The launch of the book, So Near and Yet So Far, is scheduled for 7 p.m., Wed. Jan. 25 at Ben Franklin Place, 101 Centrepointe Dr. The event is open to the public, as Tony Lofaro reports in The Ottawa Citizen.
When Herbert Karliner and his family sailed from Germany to Cuba in 1939, they once again encountered the sting of anti-Semitism.
Karliner and his family were among 937 German-Jews on the ocean liner MS St. Louis who had fled the Nazis only to encounter prejudice from other countries that refused to take them in. The long trans-Atlantic voyage was a hardship for the passengers and after 10 days in the Havana port, the Cuban government refused them entry, forcing the ship to return to Europe where they faced an uncertain future.
For Karliner, who was 12 at the time, the overseas voyage was an “adventure” as it promised him and the refugees a fresh start in a country with new freedoms. Or so they hoped.
“In the port it was the first time I saw palm trees and white buildings, it was beautiful,” said Karliner, 85, retired and living in Miami with his wife, Vera.
The story of the MS St. Louis inspired the 1976 movie Voyage of the Damned. And it has now inspired a children’s book, So Near, and Yet So Far, that will be launched in Ottawa Jan. 25 at Ben Franklin Place.
Karliner will attend the launch, along with Ottawa city councillors and members of the Jewish community.
“The first word I learned in Spanish was mañana (tomorrow),” said Karliner. “But mañana never came. Finally, the Cuban president said we had to leave but we sent telegrams to Canada, South America, Central America, the United States, and to President (Franklin D.) Roosevelt and Mrs. Roosevelt to let the children in. And again we didn’t get no answer. Nobody wanted us, that was hard,” he said.
The ship returned to Europe and docked at Antwerp, Belgium, where passengers were separated and dispatched to England, France, the Netherlands and Belgium.
A large-scale mosaic of the ship by artist Michoel Muchnik hangs in the Jewish Youth Library of Ottawa on Switzer Avenue. Representatives from the library helped co-ordinate the research and publication of the book.
Copies of So Near, and Yet So Far will be shipped to libraries and schools across Canada to spark discussions on issues such as bullying, anti-Semitism, and immigration. The 58-page book was made possible by a $100,000 grant from Citizenship and Immigration Canada.

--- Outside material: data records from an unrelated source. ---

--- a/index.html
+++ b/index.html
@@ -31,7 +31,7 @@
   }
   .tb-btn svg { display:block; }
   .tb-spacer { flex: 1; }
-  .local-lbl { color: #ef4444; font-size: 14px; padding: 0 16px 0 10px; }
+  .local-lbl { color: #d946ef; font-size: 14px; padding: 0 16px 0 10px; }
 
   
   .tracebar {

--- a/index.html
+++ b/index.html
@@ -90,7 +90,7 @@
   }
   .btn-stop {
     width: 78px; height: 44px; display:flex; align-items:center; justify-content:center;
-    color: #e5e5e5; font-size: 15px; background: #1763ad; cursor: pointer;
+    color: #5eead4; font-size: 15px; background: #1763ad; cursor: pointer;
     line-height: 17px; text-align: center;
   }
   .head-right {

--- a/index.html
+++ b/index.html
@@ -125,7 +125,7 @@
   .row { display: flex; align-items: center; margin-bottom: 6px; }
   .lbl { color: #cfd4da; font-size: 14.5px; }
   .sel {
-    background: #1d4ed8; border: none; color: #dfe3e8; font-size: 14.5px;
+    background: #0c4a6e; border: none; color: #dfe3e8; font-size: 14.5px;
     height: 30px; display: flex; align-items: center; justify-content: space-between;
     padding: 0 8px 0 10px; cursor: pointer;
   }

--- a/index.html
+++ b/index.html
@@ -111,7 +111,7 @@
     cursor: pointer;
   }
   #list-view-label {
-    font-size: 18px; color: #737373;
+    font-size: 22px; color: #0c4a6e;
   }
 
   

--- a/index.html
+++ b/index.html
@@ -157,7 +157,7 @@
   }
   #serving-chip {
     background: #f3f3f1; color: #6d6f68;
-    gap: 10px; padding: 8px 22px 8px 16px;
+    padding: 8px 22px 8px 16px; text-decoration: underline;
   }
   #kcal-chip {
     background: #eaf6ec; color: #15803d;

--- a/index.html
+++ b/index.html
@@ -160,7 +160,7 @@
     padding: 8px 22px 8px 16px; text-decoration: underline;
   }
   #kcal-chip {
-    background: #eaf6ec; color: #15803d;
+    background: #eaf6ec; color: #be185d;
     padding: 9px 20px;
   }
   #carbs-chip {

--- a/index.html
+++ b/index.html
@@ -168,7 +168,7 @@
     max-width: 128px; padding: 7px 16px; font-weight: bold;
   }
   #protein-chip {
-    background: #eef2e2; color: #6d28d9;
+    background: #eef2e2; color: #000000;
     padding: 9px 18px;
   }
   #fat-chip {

The book’s author, Sara Loewenthal, who now lives in London and is a consultant for preschools, will also be at the launch.
“It’s quite difficult to write a book about something that was so devastating to children and not come across as depressing but to give a message as well. I’m hoping that when children read the book they will understand more about acceptance,” said Loewenthal.
After the ship’s passengers were dispersed, the Karliner family ended up in France; his parents and his older sister in a small village in Mirabeau (Vienne), while Karliner and his younger sister and brother were sent to a Jewish home for children in Montmorency.
He was later separated from his siblings and he never saw his parents and older sister again after they were sent to an occupied area of France, captured and sent back to Germany. Karliner was helped by the French Resistance movement, given a new identity and boarded for some time with a family on their farm.
“The farmer didn’t know I was Jewish. I had to go to church every Sunday. I didn’t know what to do but I was smart enough to stay there and hide out. I had a very strong German accent, and thank goodness my papers showed that I was born in Alsace-Lorraine where they speak German and French. So, I got away with it,” he said.
After the war, Karliner eventually moved to the U.S. and joined an uncle in Hartford, Connecticut. He worked at low-playing jobs while he learned English. He was also drafted in the U.S. army and served in Korea and also in Japan.
When a friend told him he was going to Miami Beach, he followed him there. He said he remembers first seeing Miami in 1939 while aboard the MS St. Louis. He thought the city beautiful and vowed to return.
He settled permanently in Miami Beach in 1954 where he worked as an assistant pastry chef at the famous Fountainebleau Hotel and later opened his own pastry business. He has been married for 50 years and raised two daughters, Michelle and Debbie.
Karliner is involved with the Holocaust Center in Miami and regularly talks to schoolchildren about his own experiences. He said he’s not bitter about what he went through, but worries that history may repeat itself.
“I feel it can happen again. You see what the situation is all over the world, anti-Semitism is still prevalent,” he said.
The book launch, which is open to the public, is Wed. Jan. 25 at 7 p.m. at Ben Franklin Place.